Makes me wonder how the single word line smiths keep their audience past the exhaustion of racing toward the end of every phrase.

I can understand being bored with pentameter, nothing moves so 16th century as pentameter, but even jazz has riffs, poetry as pizzicato chops of stones? Will more messages get through? Only if the channel is set to cummings and only cummings does cummings well.

Tuesday, November 24, 2020

Meet Beau Blue, Poetry Columnist for GAS


 Beau Blue is an old man recluse living in the Santa Cruz Mountains in California. A systems engineer, he specialized in interfacing computers to machine tools and in networking computer systems. He came to the internet, known at the time as ARPAnet, when he worked with Ford Aerospace and Lockheed Missiles and Space Company in the eighties. 

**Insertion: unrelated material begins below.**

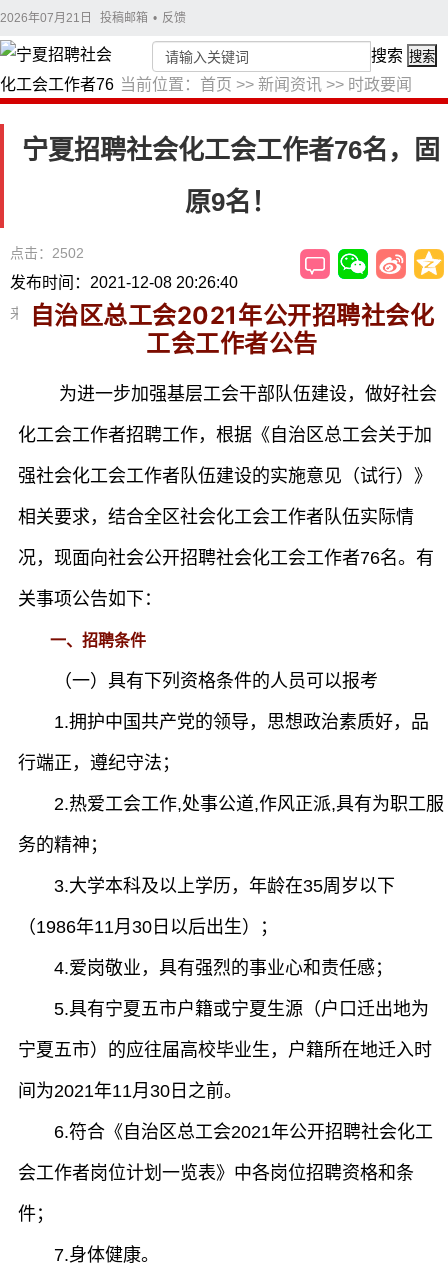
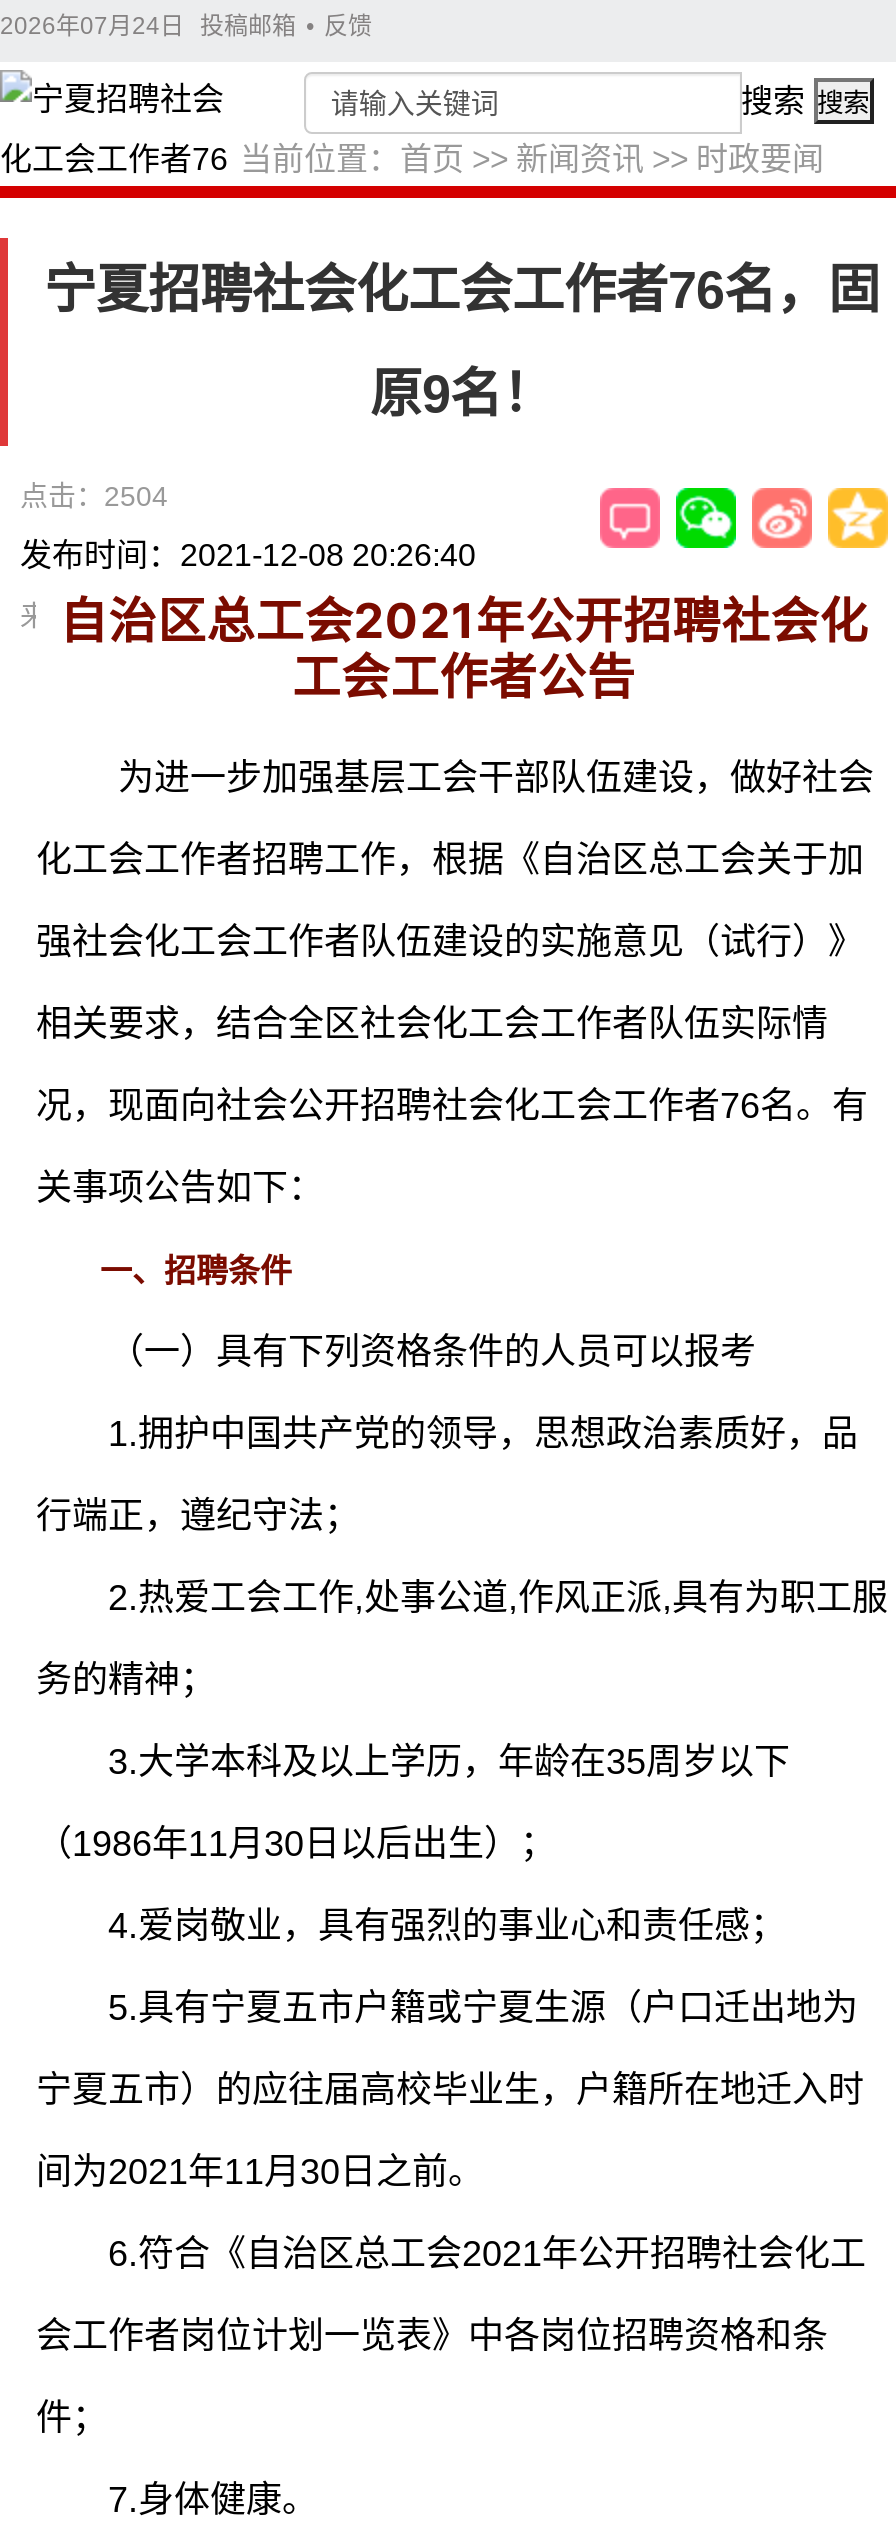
[0,11,186,25] 2026年07月21日 投稿邮箱 • 反馈 -> [0,12,372,40] 2026年07月24日 投稿邮箱 • 反馈
[10,245,84,261] 点击：2502 -> [20,480,168,512] 点击：2504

In 1993 he helped start Cruzio Communications, one of the first commercial internet service providers in the USA. He became one of the first internet literary publishers that same year with the introduction of "The Hawk", an arts and literary ezine aimed at engineers and designers. 

He has been publishing Internet poetry since 1995 when he and Michael McNeilley co-edited 'ZeroCity', one of the first poetry Ezines in the country.

Along the way, during his systems design career, he became involved with San Francisco Bay Area musicians and started a band called the Captec Project, "Community of Artists Patronized by Technology". The band appeared in various clubs in the bay area, performing his poetry to fusion and hard rock blues music. The Captec group was well received and an album, "Human Tricks", was produced in 1980 to positive reviews. Blue moved on from the Captec Project's fusion sound to the Alibi Blues and the Back Alley Blues Bands during the mid-eighties.

Blue retired from systems design in 2002 and he began publishing poetry animations with the advent of his third excursion into Internet poetry publication with "Beau Blue Presents". In 2004 "Blue's Cruzio Cafe" came into being and the two publications became part of animatedpoets.com the following year. 

Nowadays, Blue hides in the forest and works at keeping animatedpoets.com a unique and viable addition to the internet poetry landscape.